個別の整備効果では、福光・浅利道路の浅利ICのすぐ横に工業団地がありますが、売れ行きがあまりよくありませんでした。しかし、山陰道の整備が進み、三隅・益田道路が2025年度、松江側も2023、2024年度の開通予定であることを公表すると、売れ行きが伸びて、追加造成を行っています。
山陰道の整備効果だけではないと思いますが、江津市の新卒者市内就職率が近年増加傾向にあり2018年には3割を超えました。工業団地などへの進出企業が増え、雇用も増加していると考えられます。
医療面では三隅・益田道路が整備されると、現在、浜田医療センターに60分で到達できない益田市の一部などの地域が解消されることになります。現道と比較して車両の横揺れも少なくなり、安全搬送にもつながります。
山陰道の整備効果
福光・浅利道路/三隅・益田道路の整備効果
――各事業の進捗率は
前田 2016年度に事業化された福光・浅利道路は約15%(事業費ベース、以下同)です。2012年度事業化の三隅・益田道路は51%、益田西道路は2020年度に事業化されたばかりなので0%です。
福光・浅利道路 今年度から橋梁下部工事、改良工事に本格着手
橋梁は4橋で構造物比率は6%
――各事業の詳細を教えてください。福光・浅利道路は
前田 大田市温泉津町福光から江津市松川町上河戸までの延長6.5kmの道路です。構造物比率は6%で、橋梁が4橋のみでトンネルはありません。ほとんどが土工(切土)区間となります。

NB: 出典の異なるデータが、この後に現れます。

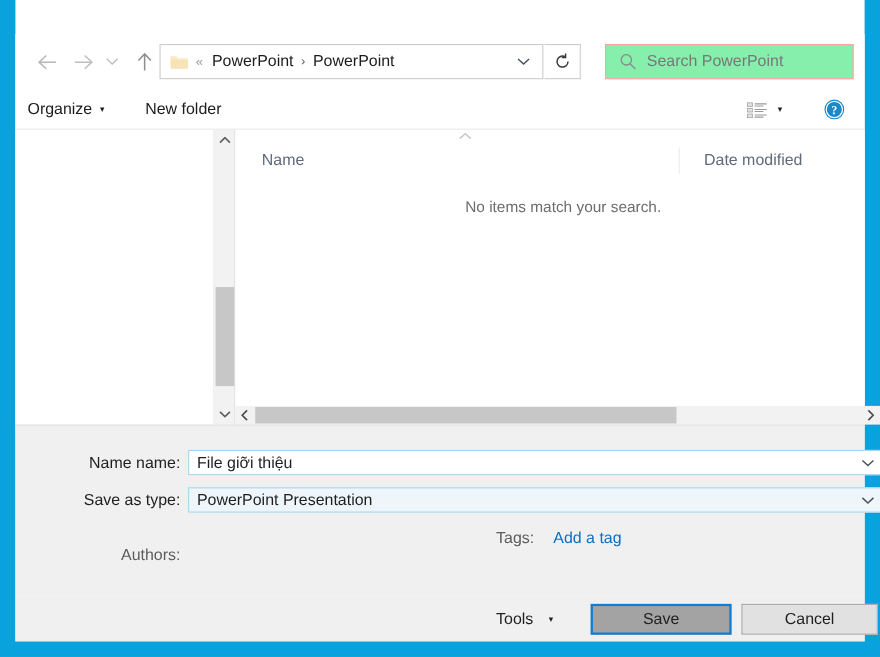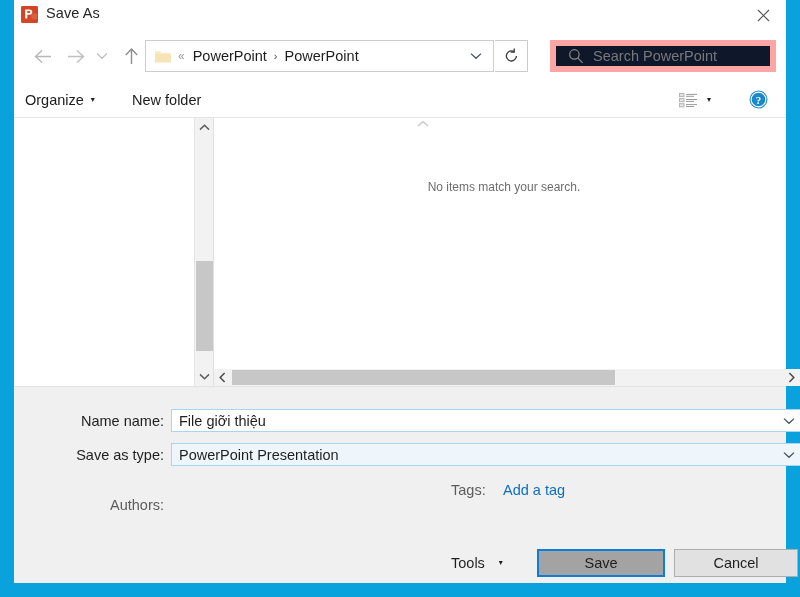"Save As" div { html: <div> <div> <svg> <rect></rect> <path></path> <rect></rect> </svg> </div> <div>Save As</div> <div> <svg> <path></path> </svg> </div> </div> -> none }
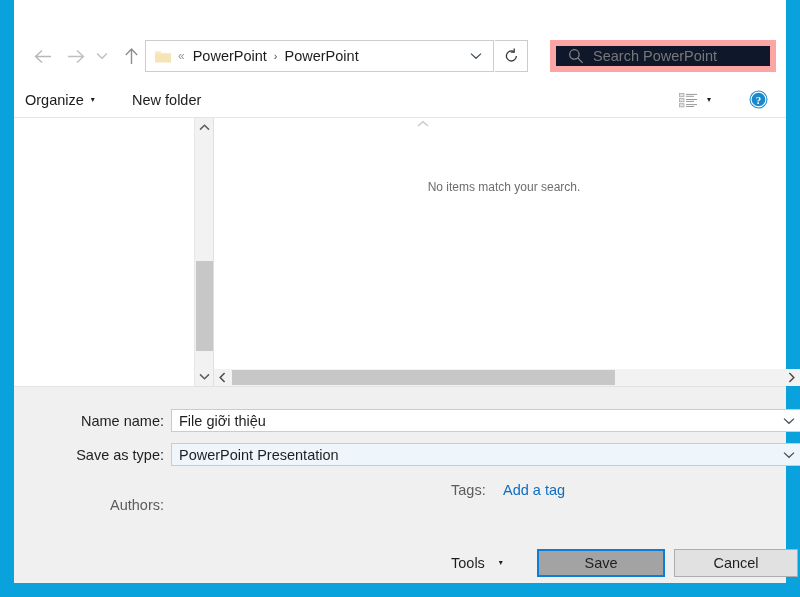"Search PowerPoint" #searchbox { background: #0f172a -> #86efac; border: 6px solid #fca5a5 -> 1px solid #fca5a5 }
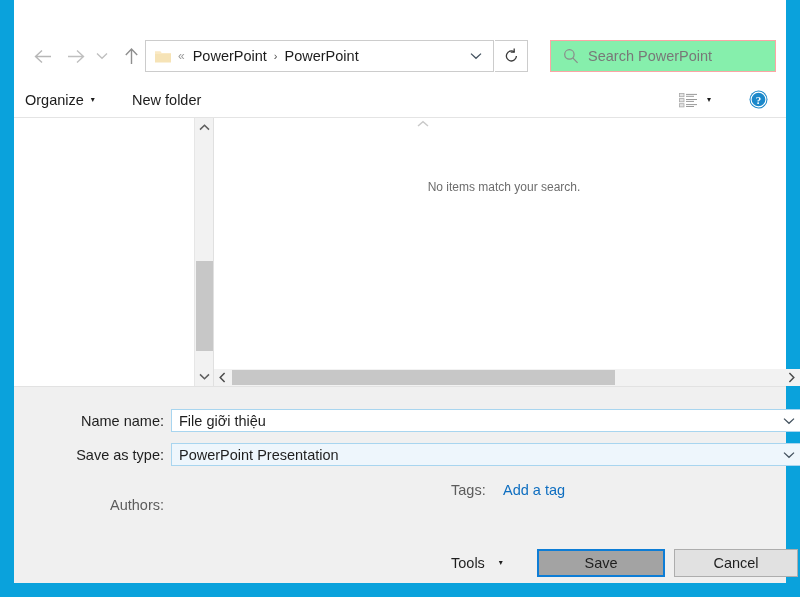"Name" div { html: none -> <div> <div>Name</div> <div>Date modified</div> </div> }
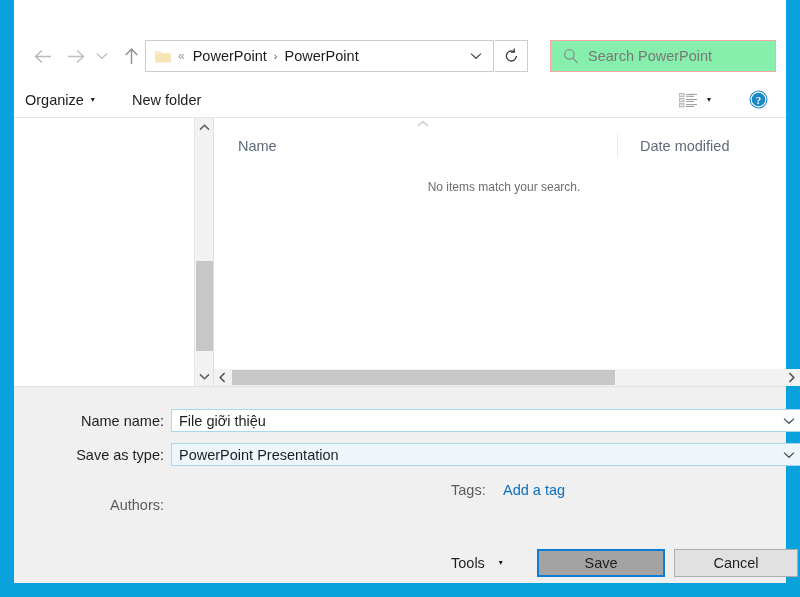"No items match your search." #empty-msg { font-size: 12px -> 14px; left: 4px -> 12px }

今年度から橋梁下部工事、改良工事に本格着手しますので、起工式を5月16日に行います(編集部注:新型コロナウイルスの感染拡大防止のため開催延期)。
福光・浅利道路 概要図
福光・浅利道路の全体事業写真(構造物位置とその概要を含む)
――4橋の概要は
前田 道の駅「サンピコごうつ」の南側に青波ICを予定しています。その青波ICを挟んで、1号橋と2号橋があり、1号橋は橋長127mの鋼2径間連続合成少数I桁橋、2号橋は橋長136mの鋼3径間連続合成少数I桁橋を予定しており、これから設計を行います。2号橋の西側には延長40mの3号橋があり、形式はPC単純コンポ橋で進めています。あとは、浅利ランプ橋(延長52m、PC単純U形コンポ橋予定)となります。
福光・浅利道路 橋梁一覧
――河川を渡河する橋梁は
前田 ありません。
――各橋の基礎形式は
前田 すべて直接杭となります。